**Try it**
Images excepted, the data below must be repeated exactly.

**Raw data**
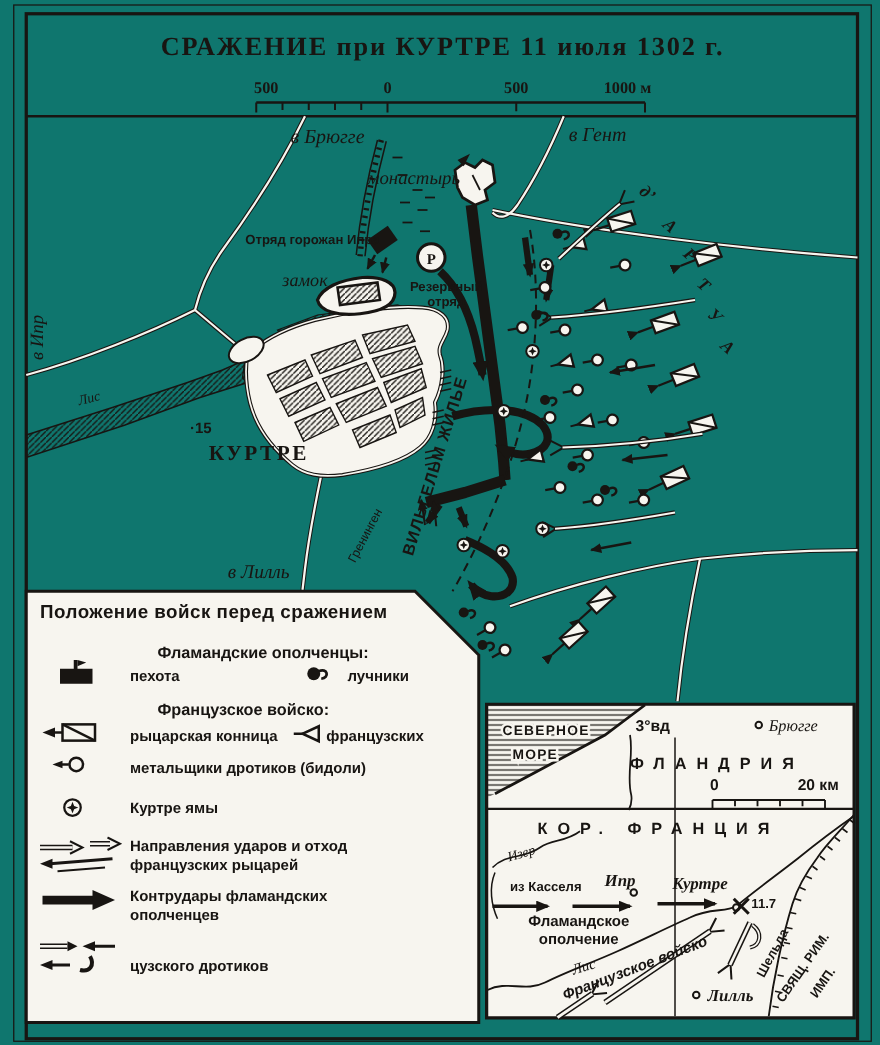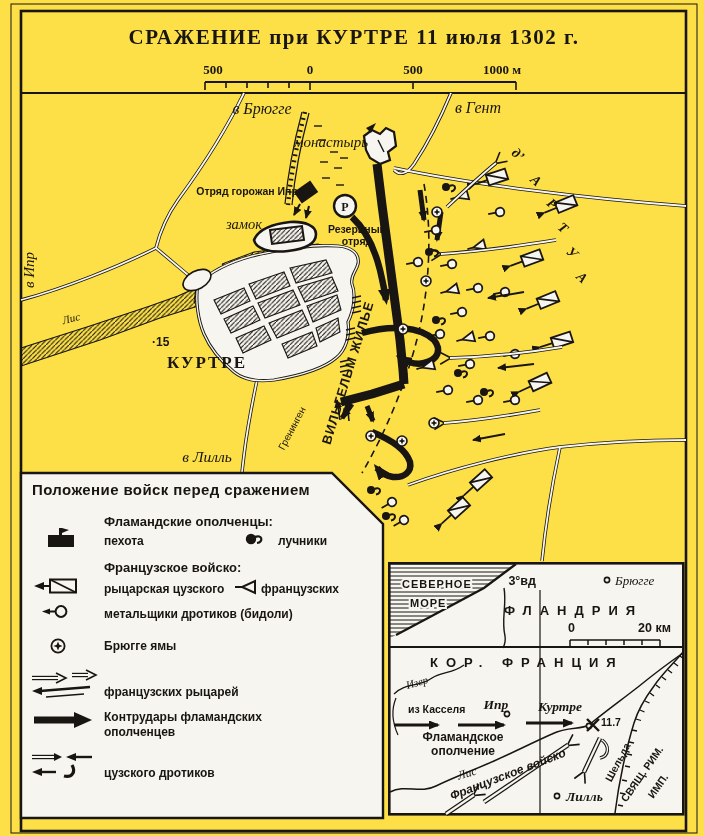"СРАЖЕНИЕ при КУРТРЕ 11 июля" #stage { background: #fde047 -> #0f766e }
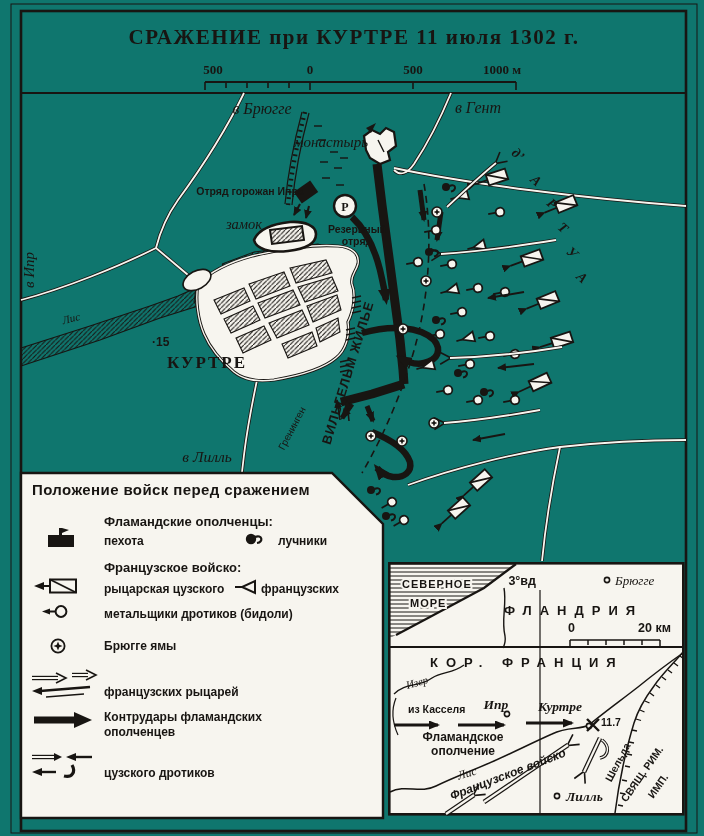"Фламандские ополченцы:" .lg-sub { margin-left: none -> 22px }
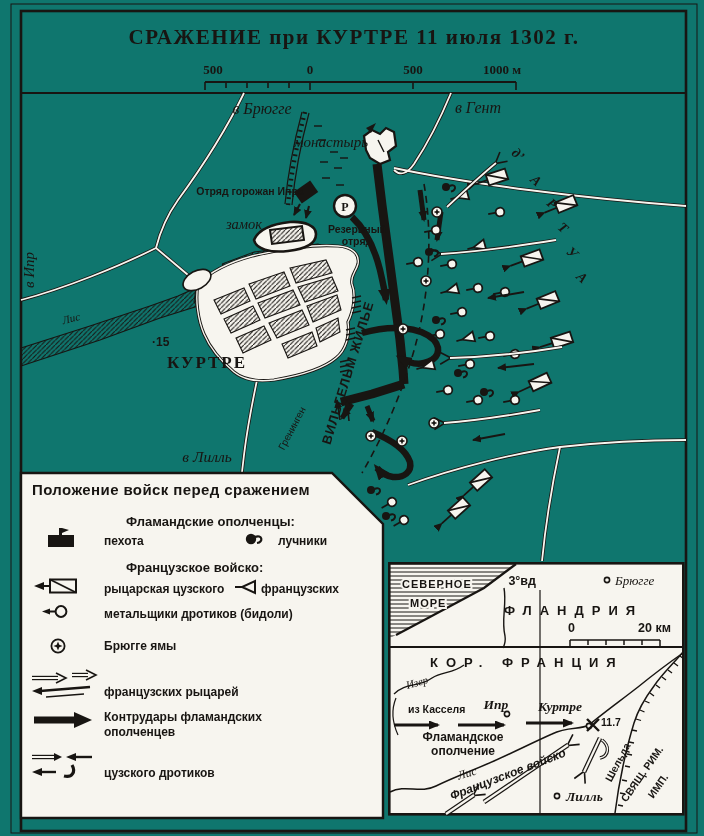"рыцарская цузского" div.t { text: цузского -> конница }
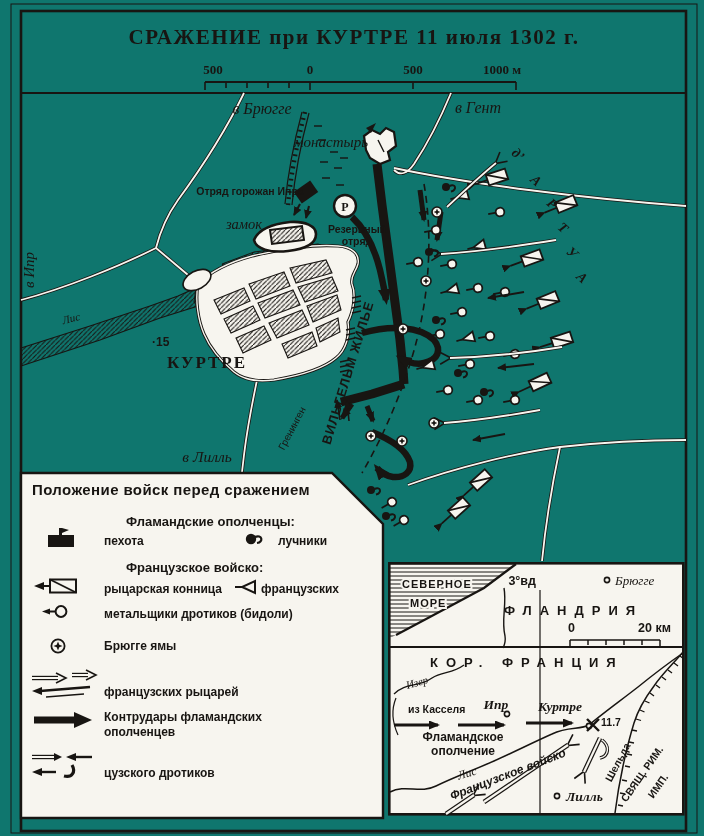"Брюгге ямы" div.t { text: Брюгге -> Куртре }
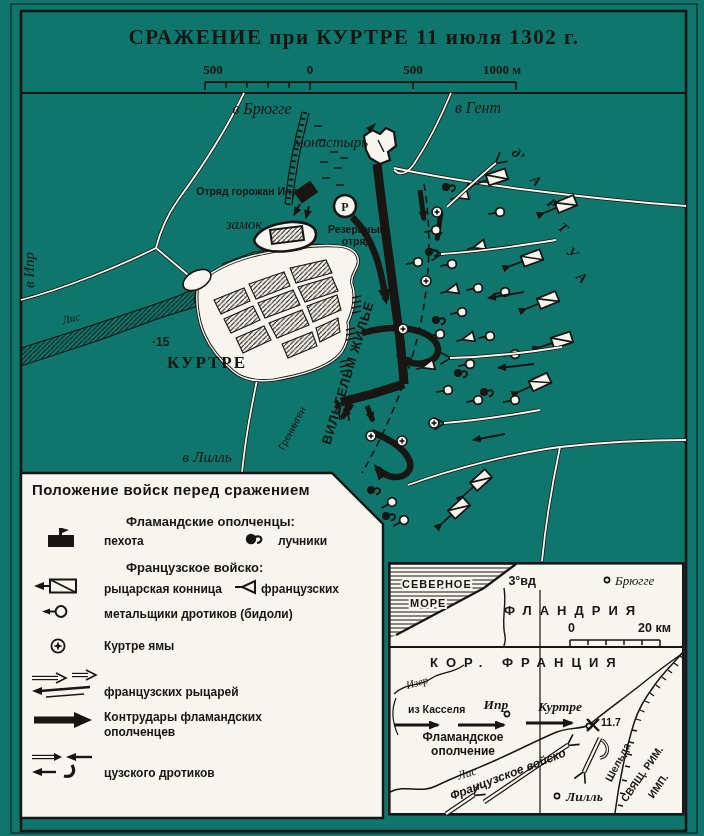"Направления ударов и отход" div.t { html: none -> <div>Направления ударов и отход</div> }
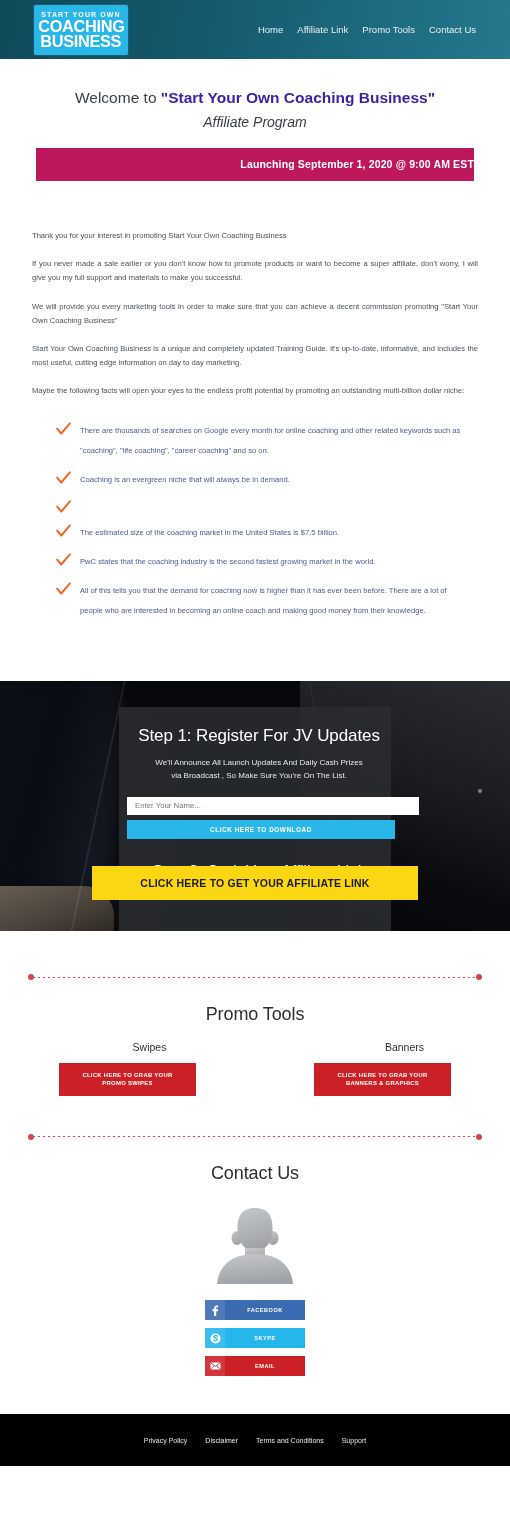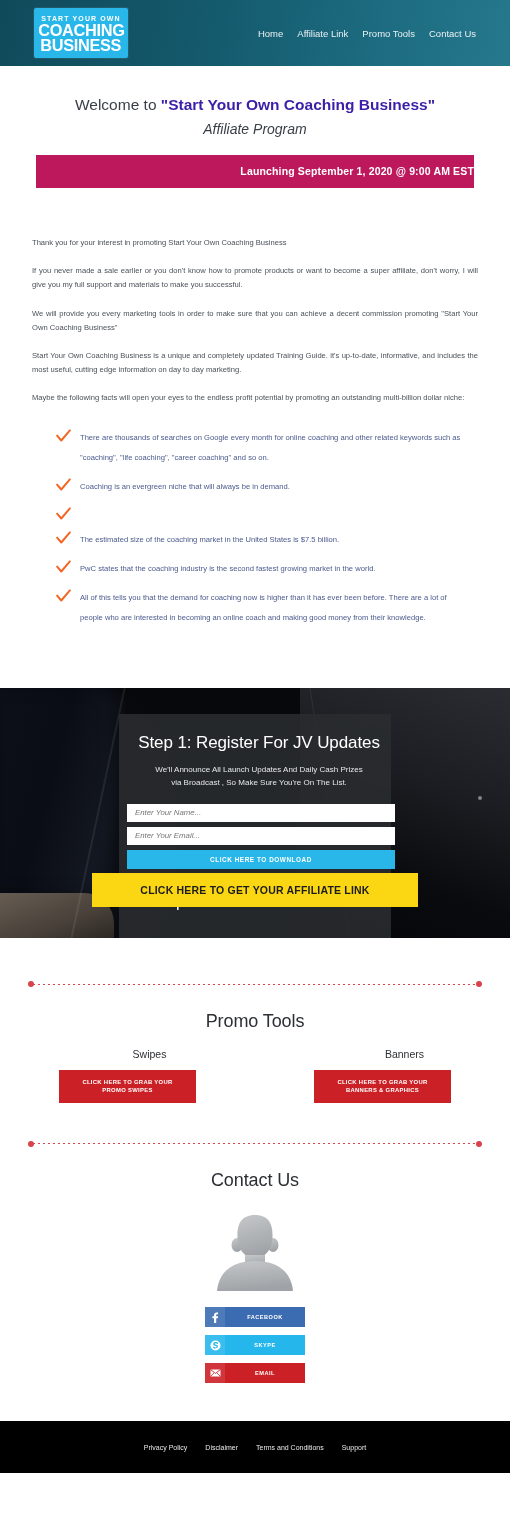"COACHING" .navbar { height: 66px -> 59px }
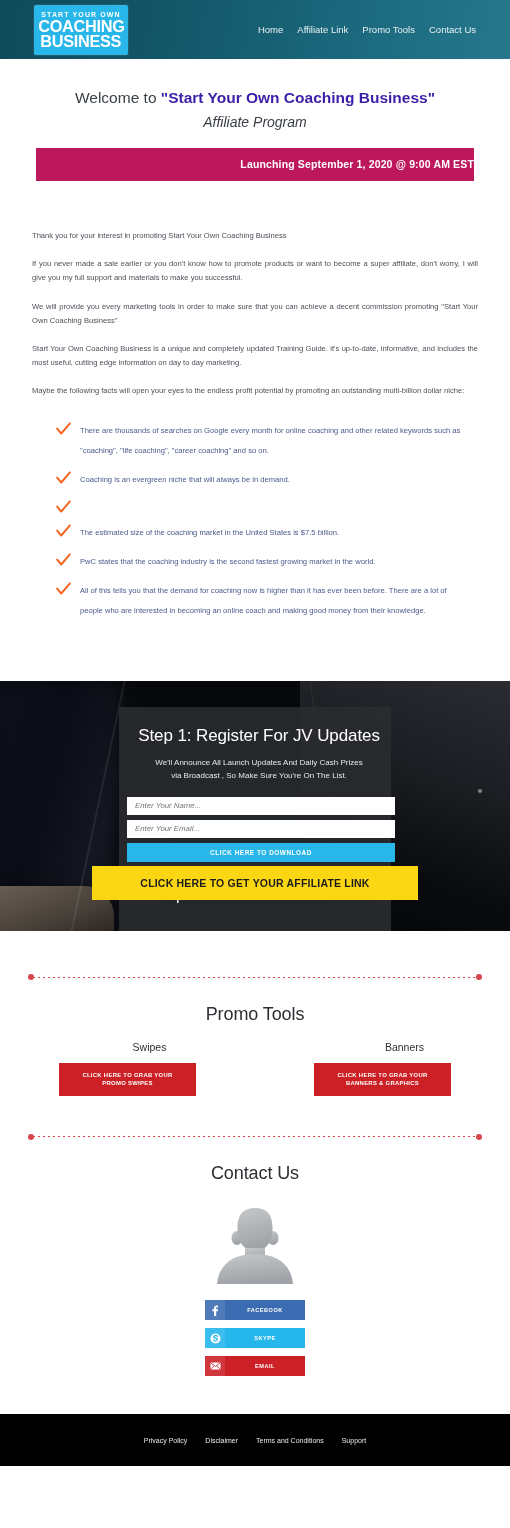"Enter Your Name..." .optin-field { font-style: italic -> none; width: 268px -> 292px }
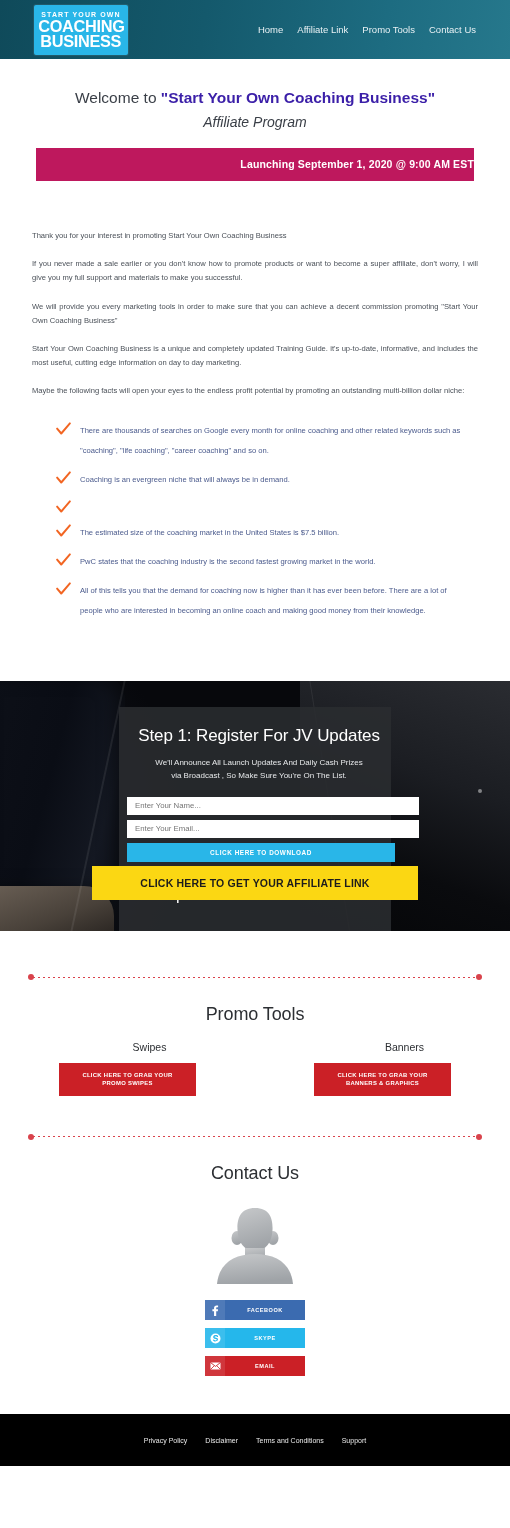"Enter Your Email..." input.optin-field { html: <input> -> none }
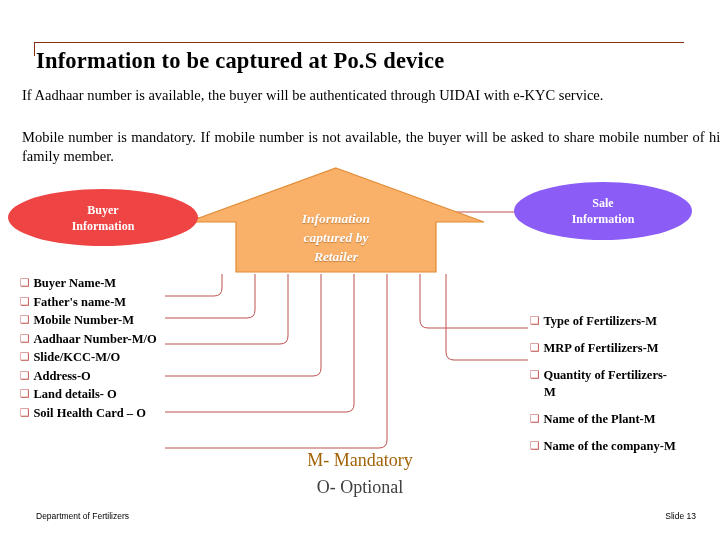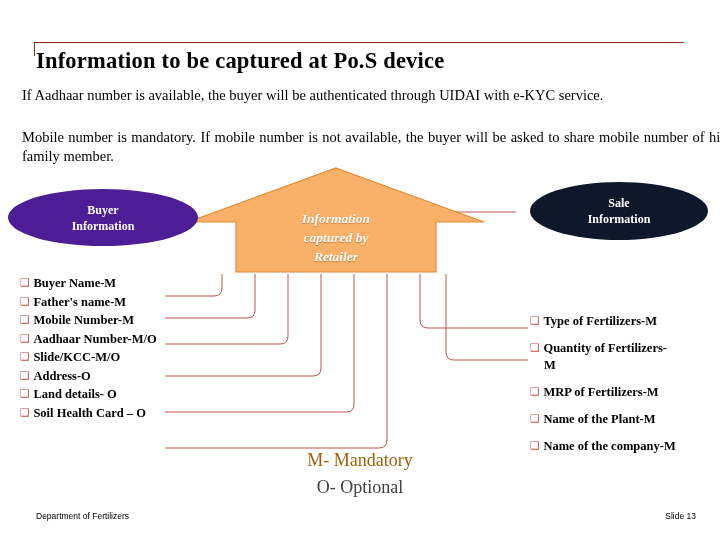"Buyer" .pill-left { background: #4c1d95 -> #ef4444 }
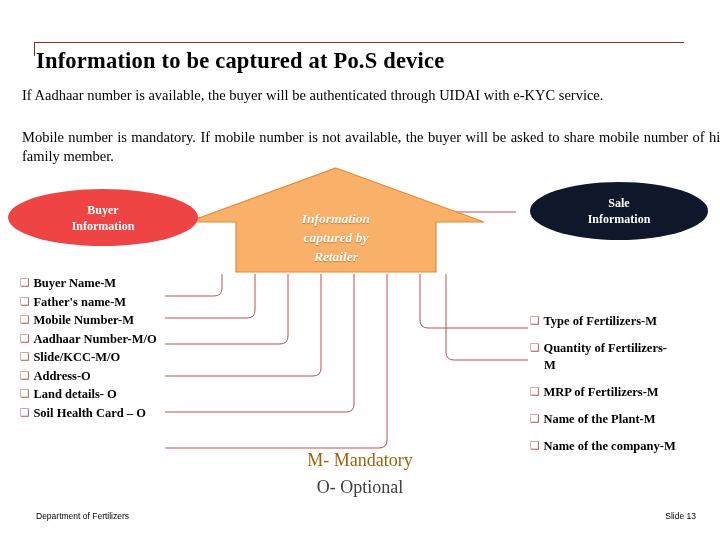"Sale" .pill-right { background: #0f172a -> #8b5cf6; left: 530px -> 514px }
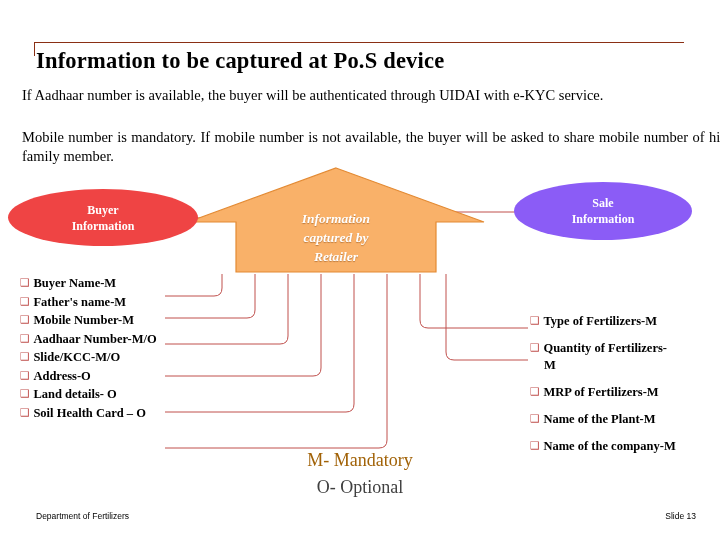"❑ Quantity of Fertilizers-" div.row { order: before "❑ MRP of Fertilizers-M" -> after "❑ MRP of Fertilizers-M" }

**Answer to this exercise**
"СРАЖЕНИЕ при КУРТРЕ 11 июля" #stage { background: #fde047 -> #0f766e }
"Фламандские ополченцы:" .lg-sub { margin-left: none -> 22px }
"рыцарская цузского" div.t { text: цузского -> конница }
"Брюгге ямы" div.t { text: Брюгге -> Куртре }
"Направления ударов и отход" div.t { html: none -> <div>Направления ударов и отход</div> }
"COACHING" .navbar { height: 66px -> 59px }
"Enter Your Name..." .optin-field { font-style: italic -> none; width: 268px -> 292px }
"Enter Your Email..." input.optin-field { html: <input> -> none }
"Buyer" .pill-left { background: #4c1d95 -> #ef4444 }
"Sale" .pill-right { background: #0f172a -> #8b5cf6; left: 530px -> 514px }
"❑ Quantity of Fertilizers-" div.row { order: before "❑ MRP of Fertilizers-M" -> after "❑ MRP of Fertilizers-M" }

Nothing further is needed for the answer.